[Recorded data]
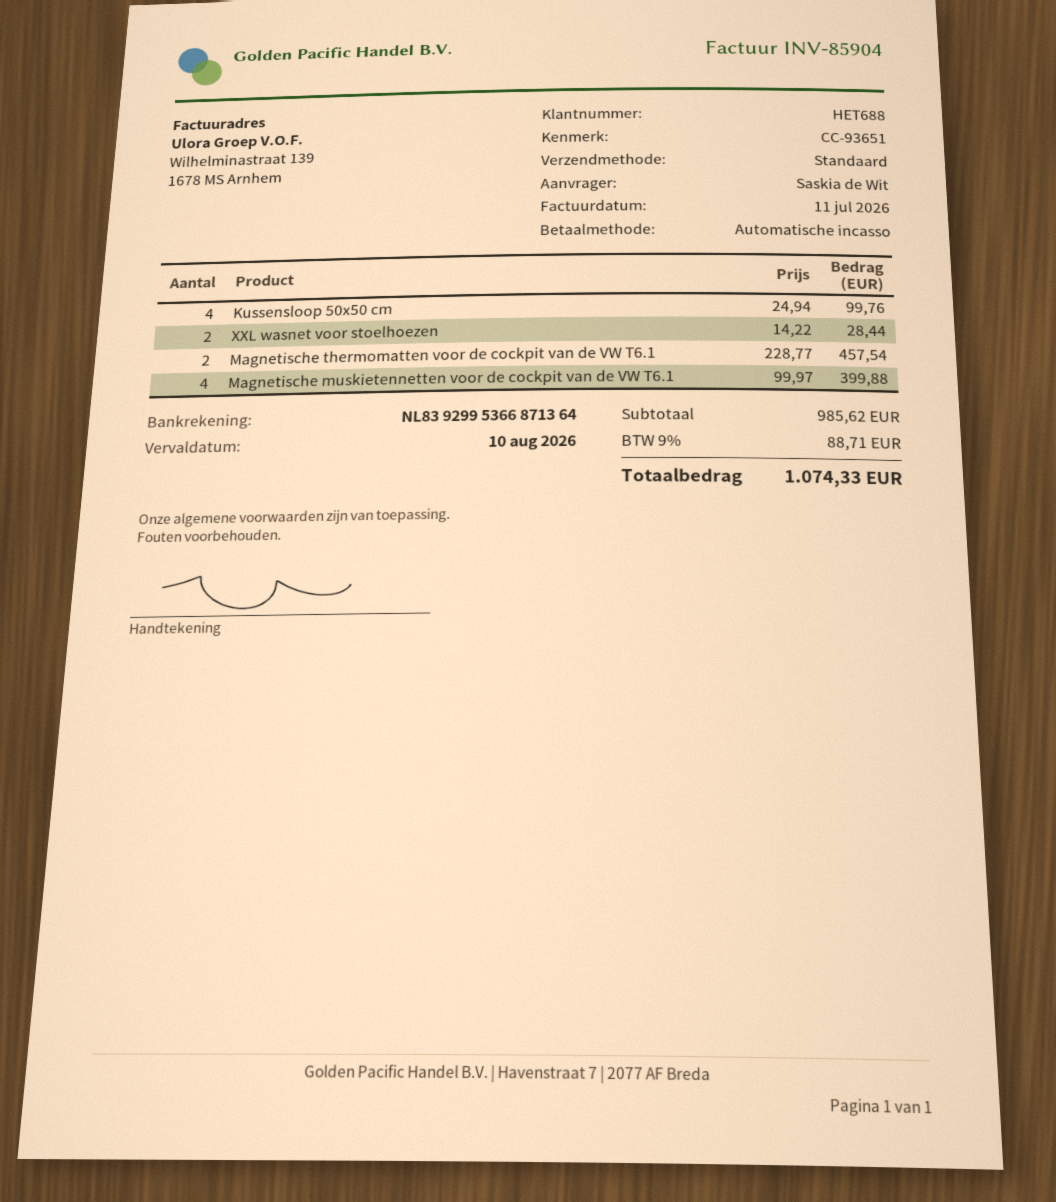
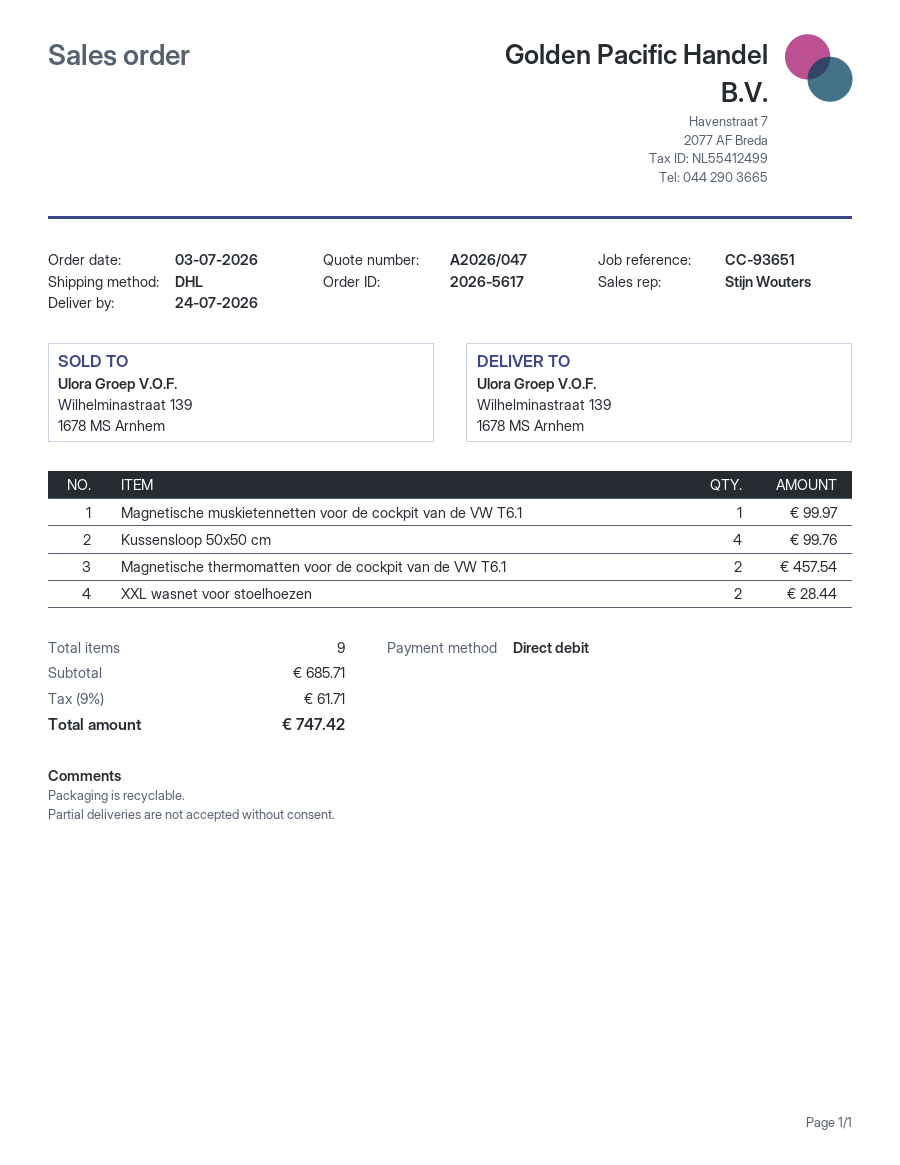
shipping method: standard -> DHL
Magnetische muskietennetten voor de cockpit van de VW T6.1: 4 for 399.88 -> 1 for 99.97
subtotal: 985.62 -> 685.71
tax: 9% = 88.71 -> 9% = 61.71
total: 1074.33 -> 747.42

## [ACTIVITY]
Please output all of the data exactly as given, omitting any images it holds.

## [SOLUTION TO THIS TASK]
shipping method: standard -> DHL
Magnetische muskietennetten voor de cockpit van de VW T6.1: 4 for 399.88 -> 1 for 99.97
subtotal: 985.62 -> 685.71
tax: 9% = 88.71 -> 9% = 61.71
total: 1074.33 -> 747.42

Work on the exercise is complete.